The Procession of the Species studio hosted a game of “Sea Dracula” on the evening of June 5 as a kick-off to a closing gala to that weekend’s event: Fabricated Realities, Olympia’s first ever story-gaming convention.
Jackson Tegu hosted as the game master. After introducing himself, Tegu explained the instructions with paper hand puppets of the game’s designers, Jake Richmond and Nick Smith. He announced the game’s beginning with,“This is a modified version of Sea Dracula— formatted to fit your screen.”
If this all sounds a bit confusing, keep reading.
Imagine this scene: You are in a big room with paper mache’ creatures suspended from the walls and ceilings with a mixed crowd of strangers and acquaintances. On one side, giant pink crystals jut from the floor.

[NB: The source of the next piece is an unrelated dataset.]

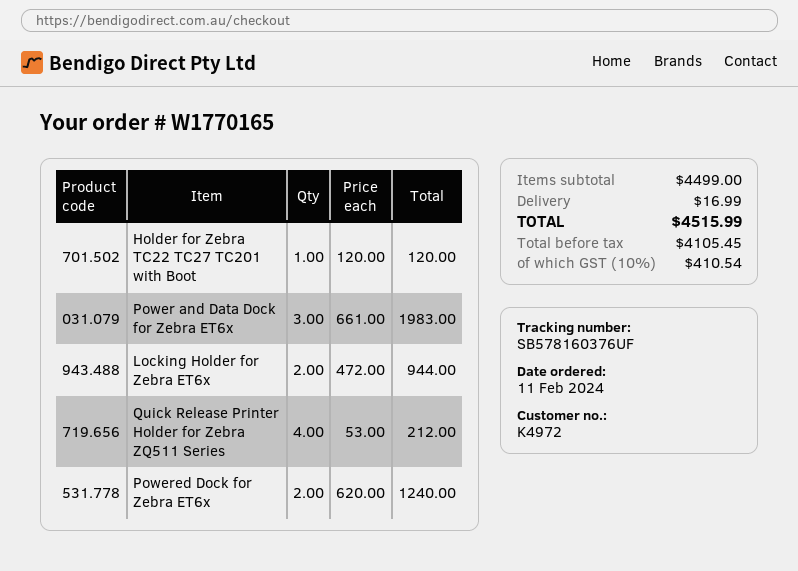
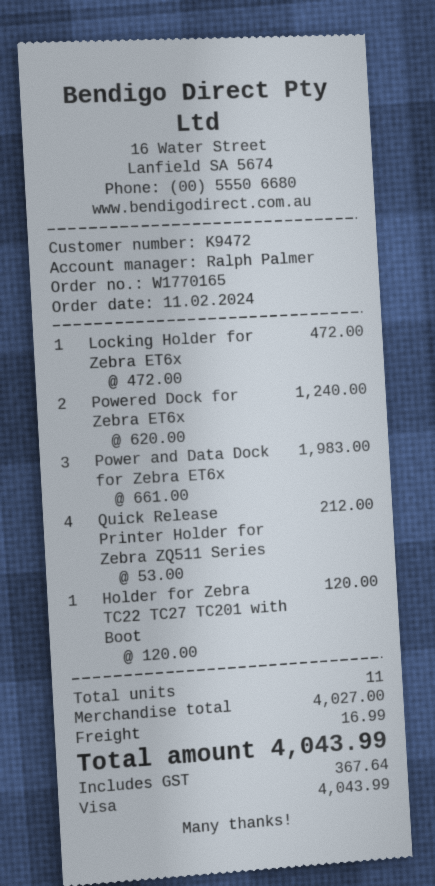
customer number: K4972 -> K9472
Locking Holder for Zebra ET6x: 2 x 472.00 = 944.00 -> 1 x 472.00 = 472.00
subtotal: 4499.00 -> 4027.00
tax: 410.54 -> 367.64
total: 4515.99 -> 4043.99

On another, a cloud castle rises over the people sitting on the lightly cushioned plywood drawbridge. A man wearing giant red butterfly wings sits at a drum set and another man holding a guitar is wearing a rather large frog mask. Five people are picked from the audience to be mock lawyers in the murder case of a piece of moss that was burned earlier in the alleyway. Dance battles ensue between the “lawyers”. Volunteer “witnesses” called to the stand testify with a mix of spontaneous replies and pop references such as, “We didn’t start the fire,” from the song of the same name by Billy Joel.
The “animal lawyer” who eventually wins concludes that “Art literally sets things on fire,” in the case of the burnt moss which appeared to’ve been taken from the eerie “Forest World” near the studio’s entrance.
Ross Cowman and Andrew Dorsett played as Fall of Electricity. Cowman and Dorsett provided short bits of music for the dance battles, themselves in partial costume and sporting pseudonyms.
The Procession studio is tucked away between Thurston and Olympia avenues in an alleyway linking the downtown streets of Capitol Way and Columbia Avenue. For three days, the space was transformed into eight artist-installed “realities” for convention participants to immerse themselves in imaginative scenarios with potential strangers.
According Cowman, it was a joint planning and coordination effort between Tegu, Grace Ellis, and himself that began on January 11 of this year. Cowman also credits local collective The Art Kitchen with contributing significant support toward the production of the event.
The Fabricated Realities website created by those sharing the administrating efforts of Fabricated Realities provides some clues on why an event like this was held in this city. “Echoing the Do-It-Yourself music scene, the advent of print on demand publishing has allowed for many independent game designers to flourish. Though chiefly organized through the Internet, there is an inordinately strong concentration of these designers in the Pacific Northwest and we’re excited to welcome the entire spectrum of designers to the convention,” the website said.
When asked how he might explain story gaming to those unfamiliar with it, convention organizer Ross Cowman replied, “Like nothing else I’ve encountered, story gaming demonstrates how awesome it is to work together and build off each other’s ideas, instead of competing to be the best.” With this egalitarianism in mind, the link to a D.I.Y. approach toward creativity and idea sharing becomes even more apparent.
One gala volunteer, South Puget Sound Community College student Steven Boyd explained what the previous days at the studio would have looked like: “This was all tables of people playing games.”
Ben Robbins, a participant in the entire weekend event, had volumes to say about his experience. “If you walked in here Friday, you would see people at tables; small groups of three or four, just talking to each other. And from a distance you might be saying ‘that looks really boring.’ But you’re having this shared imaginary fictional world that you’re building, having to go back and forth,” he said.
According to Robbins,“It’s pretty much about coming together and making something creative with people you don’t know, you’ve never met—which doesn’t sound that scary. And trying to spontaneously invent something that is exciting and dramatic and tells a good story and also appeals to everybody and satisfies their sense of what’s relevant or what’s interesting and sometimes touching and sometimes scary. So, it can be very…in a way, dangerous!” He also said that “Sea Dracula is a party game” in comparison with the framework of many of the stories he constructed with others during the convention.
Robbins recited a recurrent joke that seemed to sum up the weekend to him: “What is the game about? Oh, it’s about the human condition.”